– Теперь, ты один, сын.

Провыв остальным сородичам: «Прощевайте» – и получив в ответ от братьев и сестер: «И вам не хворать», молодой волк рванул в чащу. Свобода пьянила и пугала одновременно.

Одинокая жизнь в весеннем лесу оказалась не сахар. Нужно было найти не занятый другой волчьей стаей участок, пометить свои новые владения, дабы отвадить непрошеных гостей. Исследовать все тропы, места водопоя и кормежки других обитателей леса. Найти удобные и защищенные от посторонних глаз и ушей убежища для дневного отдыха и сна. Охота в одиночку сильно отличалась от добычи пищи в стае. Но смышленый и полный сил волк справился со всеми стоявшими перед ним вызовами. Сама погоня туманила мозг, первобытная жажда крови, данная ему природой от рождения, неутомимо гнала и гнала вперед, благо пищи в лесу этой весной было в достатке. По ночам его предки голосами инстинкта шептали ему: «Не вой, пока один. Это опасно!»

Но кто в юности прислушивается к советам старших? Молодой волк задорно выл, а его вой на казавшихся бескрайними просторах звучал и как жалоба на конечность своего земного бытия, и как вызов всему миру одновременно. Вот он и довылся.

На границе тени от деревьев и лунного света, залившего молоком этой ночью весь лес, показался стройный силуэт белой волчицы. Словно сотканная из этих самых лунных лучиков, она с интересом и вызовом глядела в его сторону. Видимо, подошла с наветренной стороны, и Одвин ее не почуял. Вся ее поза как будто говорила: «Ну и чего ты воешь, красавчик?»

Легкий ветерок медленно развернулся, и чуть опешивший от внезапности волк наконец учуял ее запах.

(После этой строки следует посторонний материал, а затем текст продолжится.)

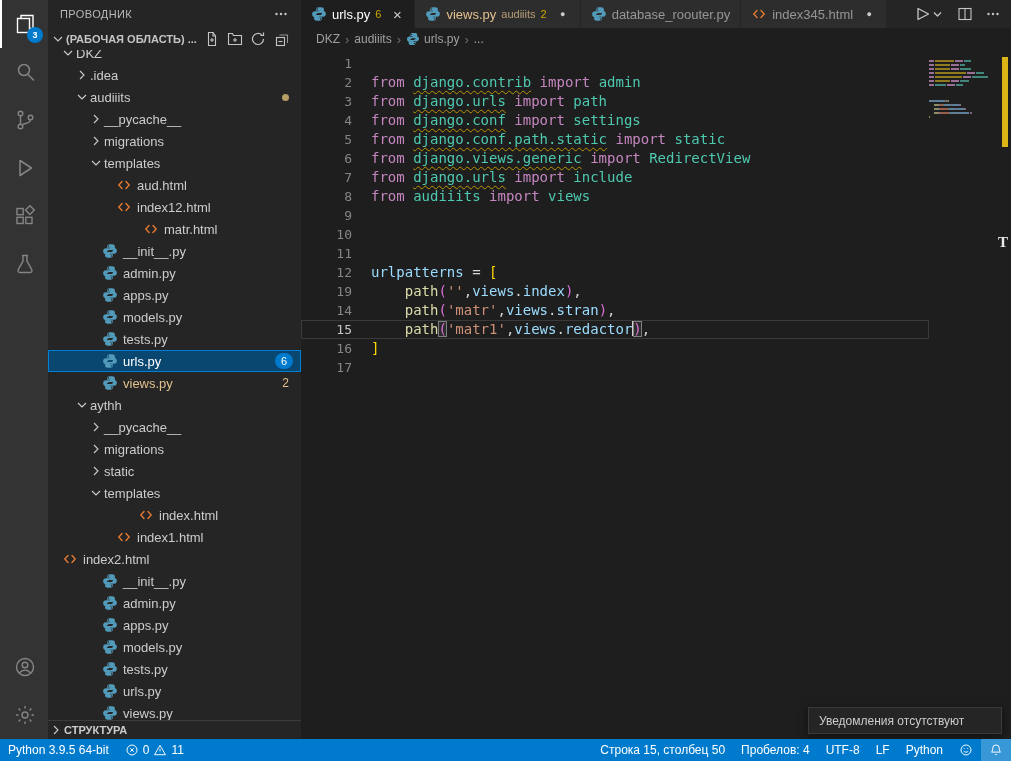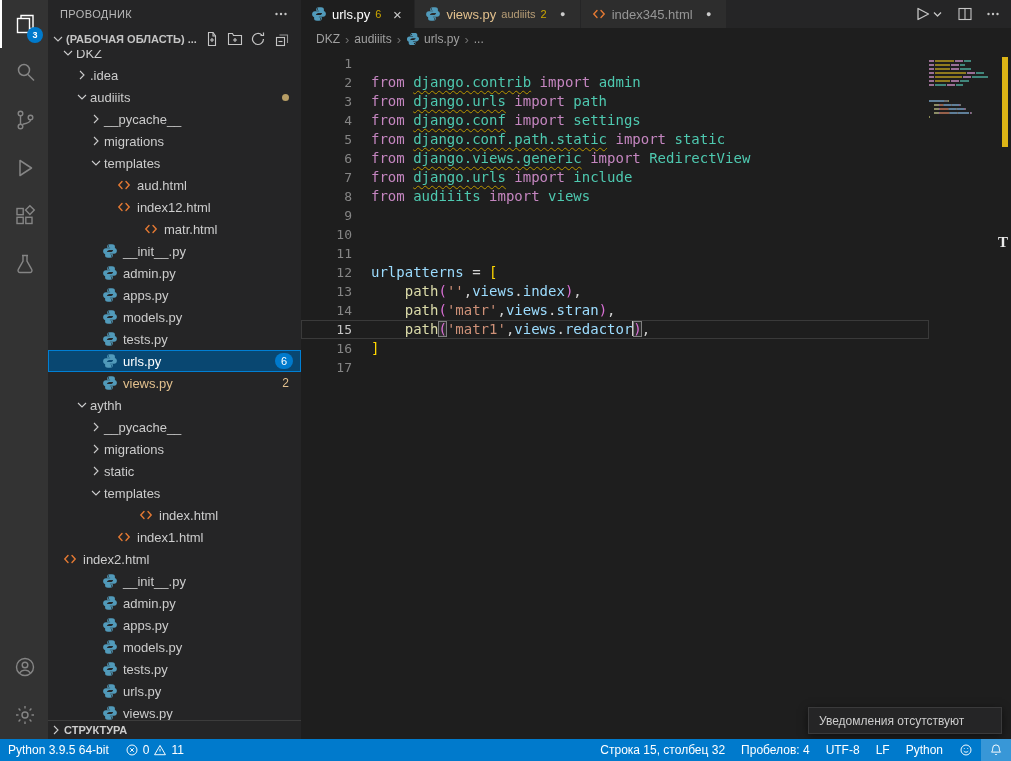--- a/index.html
+++ b/index.html
@@ -567,6 +567,15 @@
         </div>
         <div class="tab">
           <span class="ic">
+            <svg viewBox="0 0 16 16">
+              <path fill="#519aba" d="M7.9 1.2c-1.7 0-2.8.75-2.8 2v1.5h3v.55H3.8c-1.5 0-2.7 1.1-2.7 2.9 0 1.75 1.1 2.85 2.6 2.85h1.2V9.35C4.9 8 6.1 7 7.55 7h3.3c1.2 0 2.05-.85 2.05-2.05V3.2c0-1.25-1.1-2-2.7-2zM6.35 2.3a.68.68 0 1 1 0 1.36.68.68 0 0 1 0-1.36z"></path>
+              <path fill="#519aba" d="M8.1 14.8c1.7 0 2.8-.75 2.8-2v-1.5h-3v-.55h4.3c1.5 0 2.7-1.1 2.7-2.9 0-1.75-1.1-2.85-2.6-2.85h-1.2v1.65C11.1 8 9.9 9 8.45 9h-3.3C3.95 9 3.1 9.85 3.1 11.05v1.75c0 1.25 1.1 2 2.7 2zM9.65 13.7a.68.68 0 1 1 0-1.36.68.68 0 0 1 0 1.36z"></path>
+            </svg>
+          </span>
+          <span>database_roouter.py</span>
+        </div>
+        <div class="tab">
+          <span class="ic">
             <svg viewBox="0 0 16 16" fill="none" stroke="#e37933" stroke-width="1.4" stroke-linecap="round">
               <path d="M6 4.5 2.8 8 6 11.5"></path>
               <path d="M10 4.5 13.2 8 10 11.5"></path>

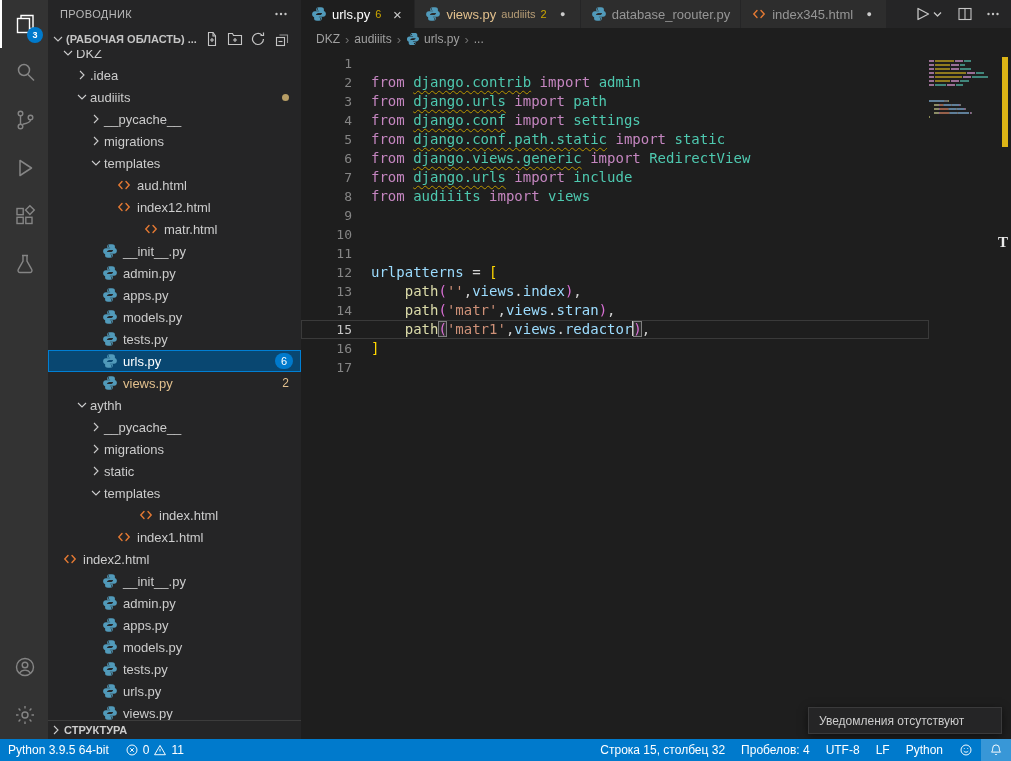--- a/index.html
+++ b/index.html
@@ -679,7 +679,7 @@
           <span class="ct"><span class="var">urlpatterns</span><span class="pl"> = </span><span class="br1">[</span></span>
         </div>
         <div class="cl">
-          <span class="ln">13</span>
+          <span class="ln">19</span>
           <span class="ct"><span class="pl">    </span><span class="fn">path</span><span class="br2">(</span><span class="str">''</span><span class="pl">,</span><span class="var">views</span><span class="pl">.</span><span class="var">index</span><span class="br2">)</span><span class="pl">,</span></span>
         </div>
         <div class="cl">

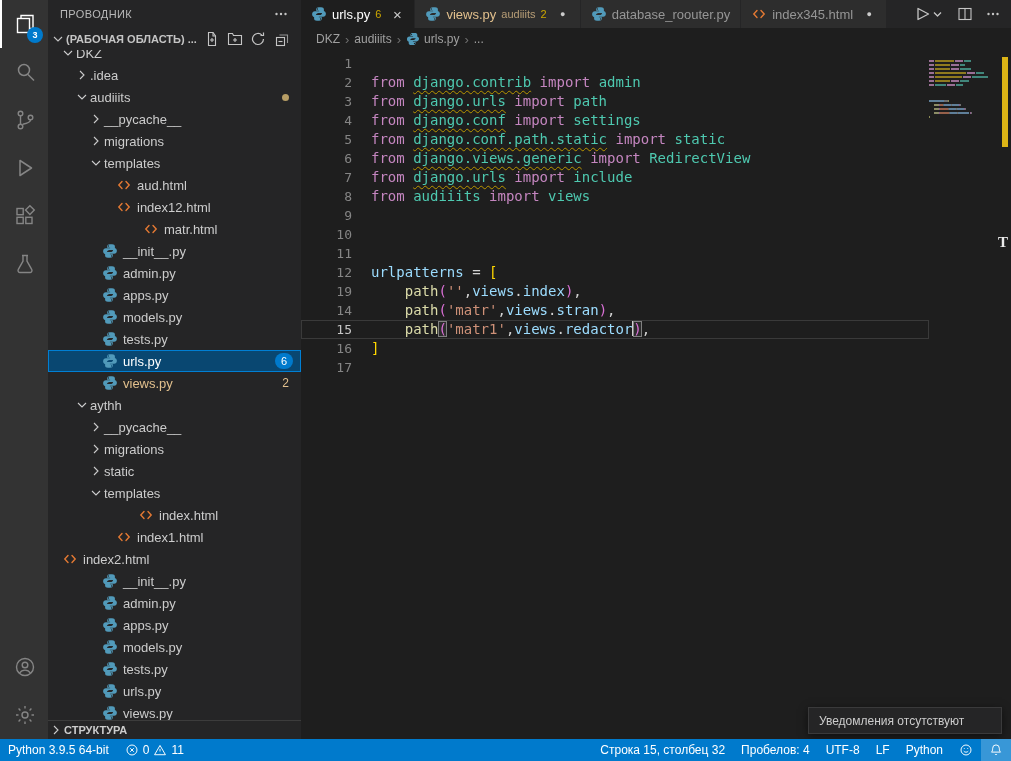--- a/index.html
+++ b/index.html
@@ -844,7 +844,7 @@
       </div>
       <div id="st-right">
         <div class="sti">
-          <span>Строка 15, столбец 32</span>
+          <span>Строка 15, столбец 50</span>
         </div>
         <div class="sti">
           <span>Пробелов: 4</span>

Вера пахла ранним морозным утром в зимнем лесу, ветки которого испещрены красногрудыми снегирями; подснежниками, выглядывающими из-под тающего ноздреватого снега; прозрачной талой водой и звонкими ручейками; весенней капелью и брызгами лесного водопада. Ее запах напоминал ему о полуденном знойном летнем мареве и парящем высоко в небе хищном силуэте беркута; шептал об охряной осени с волшебными туманами, когда прелый аромат опадающей листвы смешивается с дождинками. И еще волк едва уловимо чувствовал исходящее от нее так любимое им сочетание опасности и игры. Одвин мотнул головой, пытаясь стряхнуть наваждение, и двинулся ей навстречу. В животе грозного хищника порхали бабочки.

Глава 4. Монах

Ночь поможет обрести

Мне покой и странный сон,

Сон, и, словно в забытьи,

Таю в нем.

Антоний забылся тяжелым сном после ночной молитвы только под утро. Сон приснился престранный. В центральном соборе Константинополя, в котором он был еще в юности, идет божественная литургия:

– …Се бо прииде Крестом радость всему миру. Всегда благословяще Господа, поем Воскресение Его. Распятие бо претерпев, смертию смерть разруши.

Высокий купол, обрамленный поясом из сорока арочных окон, казалось, парит в небе, отдельно от здания. А он и вправду держится только на золотой цепи, спускающейся прямо с неба, чудится Антонию.

Стены, покрытые мрамором, сияют всеми оттенками: от глубокого зеленого до розового, создавая ощущение бесконечности. Знаменитые колонны Айя-Софии, возносящиеся в высь, подрагивают в свете свечей и дымке ладана. Золотые мозаики с изображениями Христа, Богородицы, архангела Гавриила пристально наблюдают за собравшимися, глядя прямо в душу. Громада творения рук человеческих, непонятно как создавших это величие, рождающая ощущение выхода за пределы материального мира.

В центре, перед иконостасом, вне времени и пространства, вне хаоса и порядка, стоит священник. Его подризник из белого шелка едва слышно шуршит по гладкому мраморному полу. Епитрахиль, украшающая грудь, расшита тончайшим золотым шитьем – кресты и лозы винограда символизируют причастие. Величественная золотая фелонь с тяжелым узором обрамлена темно-красным бархатом, напоминающим о пролитой крови мучеников за веру. Вышитые на ней кресты и ангелы, словно живые стражи, хранят иерея Божьего от зла. Митра на голове богато украшена золотом, бисером и драгоценными камнями. Свечи мерцают, и тени на стенах Айя-Софии становятся длиннее. И Антоний чувствует, как сжимается время, готовое оборваться.